Kinda surprised nobody commented on this

beloch 23 hours ago

Perhaps code licensing is going to become more similar to music.

e.g. Somebody wrote a library, and then you had an LLM implement it in a new language.

You didn't come up with the idea for whatever the library does, and you didn't "perform" the new implementation. You're neither writer nor performer, just the person who requested a new performance. You're basically a club owner who hired a band to cover some tunes. There's a lot involved in running a club, just like there's a fair bit involved in operating a LLM, but none of that gives you rights over the "composition". If you want to make money off of that performance, you need to pay the writer and/or satisfy whatever terms and conditions they've made the library available under.

IANAL, so I don't even know what species of worms are inside this can I've opened up.
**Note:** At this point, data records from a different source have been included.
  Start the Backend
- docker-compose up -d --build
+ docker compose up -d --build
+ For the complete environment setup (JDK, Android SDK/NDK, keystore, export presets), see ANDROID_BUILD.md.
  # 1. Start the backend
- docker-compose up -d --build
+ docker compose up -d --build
It seems sensible, to me, that running somebody else's work through a LLM shouldn't give you something that you can then claim complete control over.

---------

Edit: For the sake of this argument, let's pretend we're somewhere with sensible music copyright laws, and not the weird piano-roll derived lunacy that currently exists in the U.S..

fpaf 16 hours ago

I find the music example very illuminating, thanks! Looking into US Copyright for songs there are two different kinds:

- one for the composition, the musical idea, music, lyrics.

-one for the recording, the music taking shape in a format that someone can listen to

I don't think this is how software licenses work, as they cover the code itself, rather than the ideas (the specific recording rather than the composition, in the music example), but it's an interesting way to frame why using LLM this way is, if not illegal, at least unethical.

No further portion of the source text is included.